And in fact it is the free flowing rivers that is causing the rise in soil salinity and loss of fertility.  But that is another story;  refer to "Back from the Brink" Peter Andrews, 2006.


----------



## Smurf1976 (26 June 2013)

If there's one place that gets heaps of rain it's the West Coast of Tasmania. Especially in Winter, it rains most days.

Well it usually does. But for the past two weeks there has been a grand total of 0, yes zero, rain at Zeehan. Meanwhile Tullah has had under 2mm and at Reece power station there has been under 3mm. Lake Burbury has had 1.8mm, Strathgordon 2.4mm and even the Franklin River has recorded only 1.8 mm. That's the total for the whole two weeks, whereas normally you'd expect more than that in a single day.

OK, so two weeks doesn't make a drought, but this comes after the weather of the past Summer and suggests to me that we're still very much in a dry pattern. It's not quite time to panic yet, but I suspect that farmers would be starting to worry as the rains are certainly "late" this year that's for sure.

As for water storage, normally at this time of year the Mersey-Forth and Pieman hydro schemes would be running flat out 24/7 with rising water levels.
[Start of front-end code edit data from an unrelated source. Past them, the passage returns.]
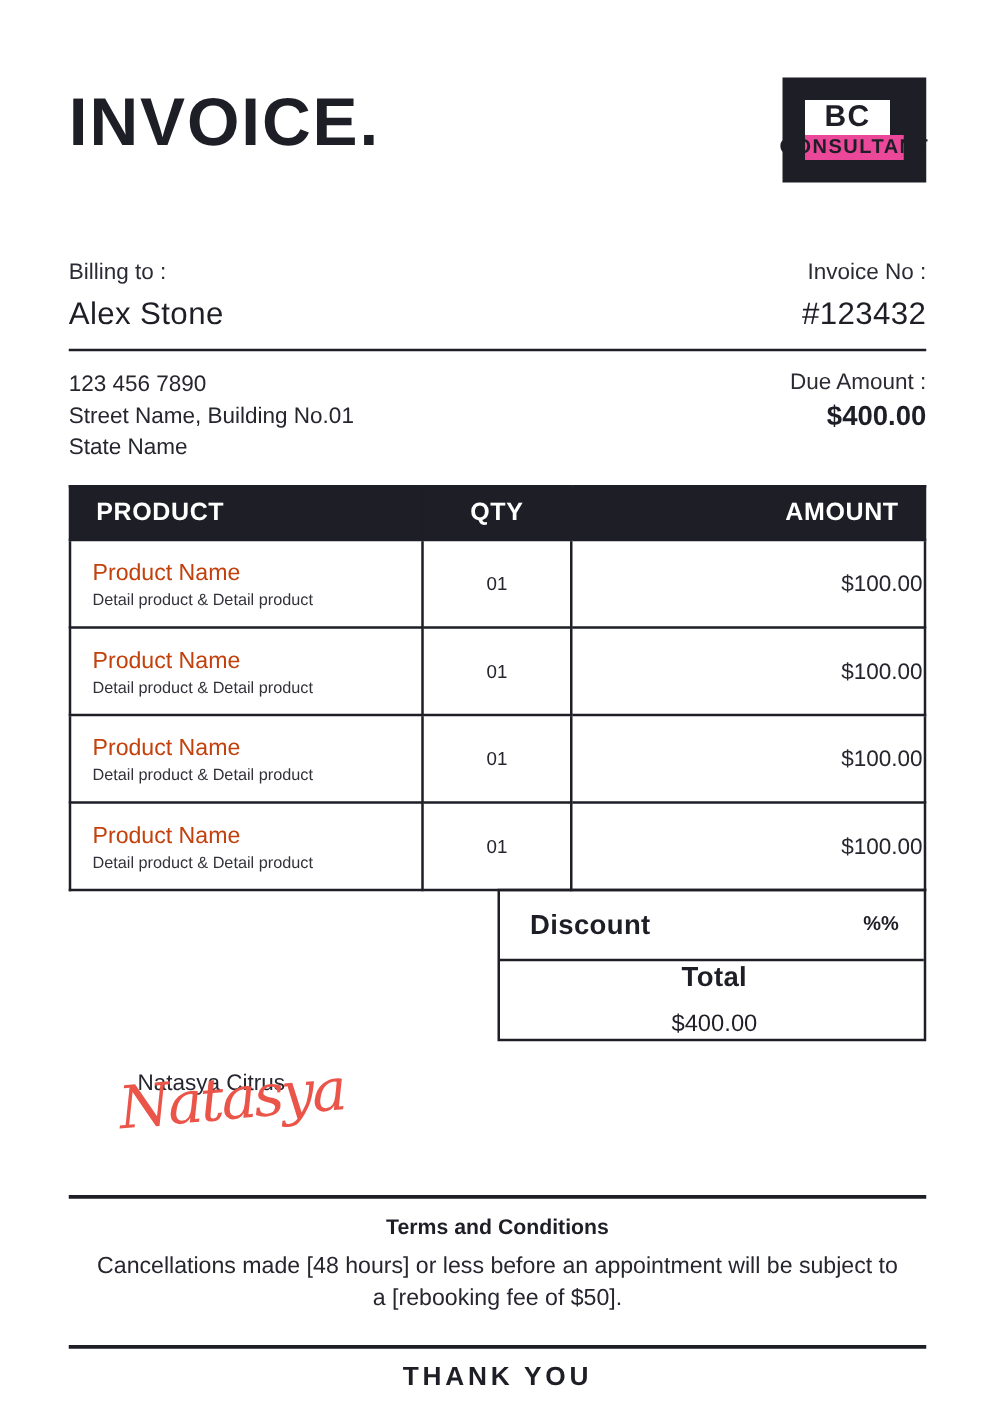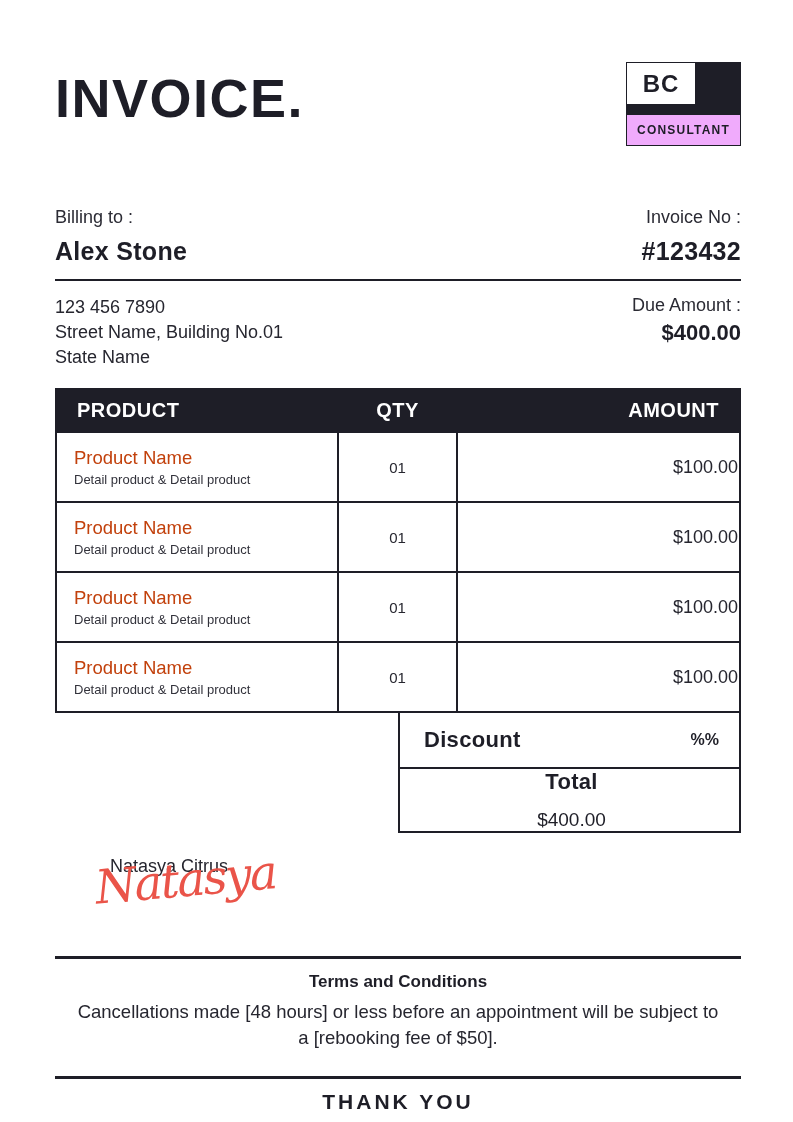"BC" .logo { padding: 1px -> 18px }
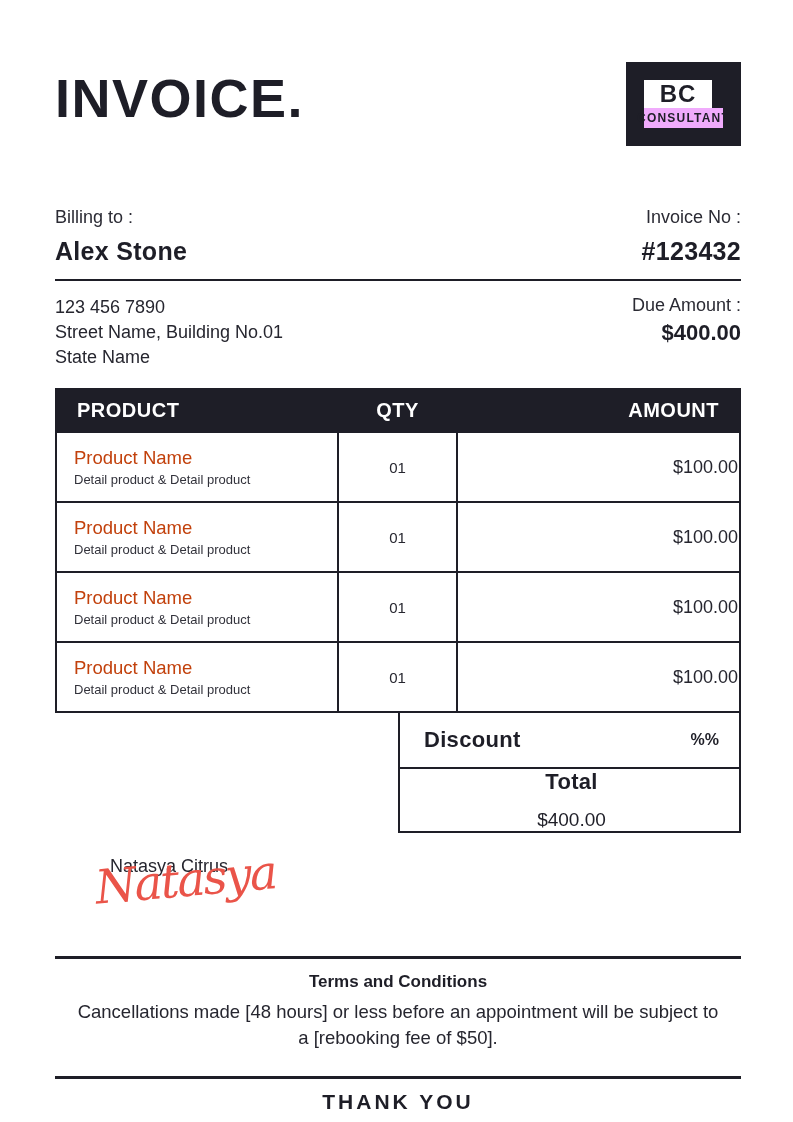"CONSULTANT" .logo-bottom { background: #f0abfc -> #ec4899; font-size: 12px -> 16px }
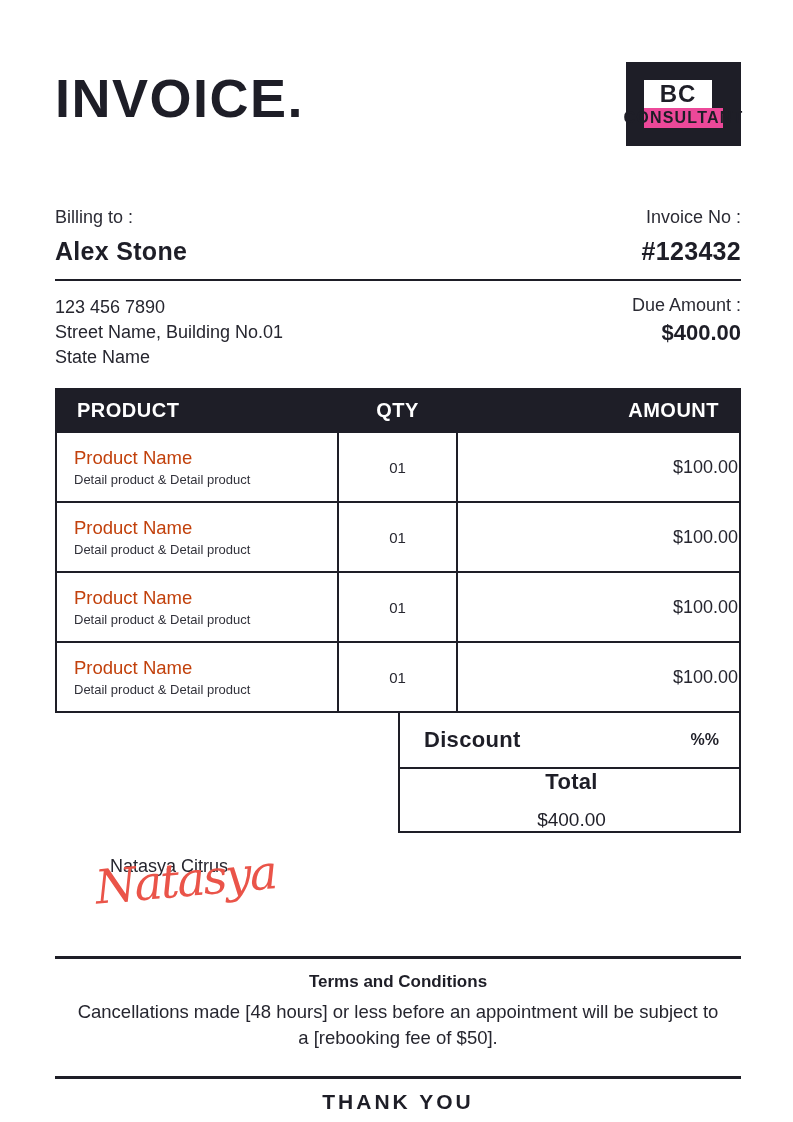"Alex Stone" .big-name { font-weight: 700 -> 400 }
They have only limited storage, and thus operate baseload (24/7) during Winter and peak load during Summer with the other schemes with much larger storages doing the opposite. They are a substantial operation, with 11 power stations between them.

Suffice to say that current storage levels are 13% for the Mersey-Forth and 16% for the Pieman and both are now being operated to meet peak loads only.

The lights won't be going out, the system is flexible enough to cope with the current circumstances and baseload production has been redirected to the other schemes with much larger storages, but it does illustrate the point about just how little rain is actually falling.

Also and somewhat at odds with the rest of it, Hobart just recorded 9 consecutive days of below the June average solar radiation, the longest such spell since 1996. In other words, it was heavily overcast. And it has also recorded one of the lowest daily maximum temperatures for many years too. 

So overall it's fair to say that at least in Tasmania, the weather is anything but "normal" recently.


----------



## Ijustnewit (26 June 2013)

Hobart is about to start a week and half run of temperatures averaging 16 degrees daytime and 9 over night.
The average should be around 11.7 daytime and  4.6 nighttime, so we are still getting way over temps in the middle of winter. Another thing is we are yet to wake up to snow on Mt.Wellington a very strange and worrying thing this late into winter. I have been saying we are heading for a drought down here and it's looking more likely every day now. As Smurf said it's winter and it should be raining every day down here , it's our wet season. We are in major trouble with bushfires come spring and summer if this continues.:1zhelp:


----------



## Knobby22 (27 June 2013)

I don't really understand that Ijustnewitt as Melbourne is going through a cold spell. Though its really frost and then sunny days.
We haven't had the bitterly cold weather yet though that we usually get around now.


----------



## Ijustnewit (27 June 2013)

Knobby22 said:


> I don't really understand that Ijustnewitt as Melbourne is going through a cold spell. Though its really frost and then sunny days.
> We haven't had the bitterly cold weather yet though that we usually get around now.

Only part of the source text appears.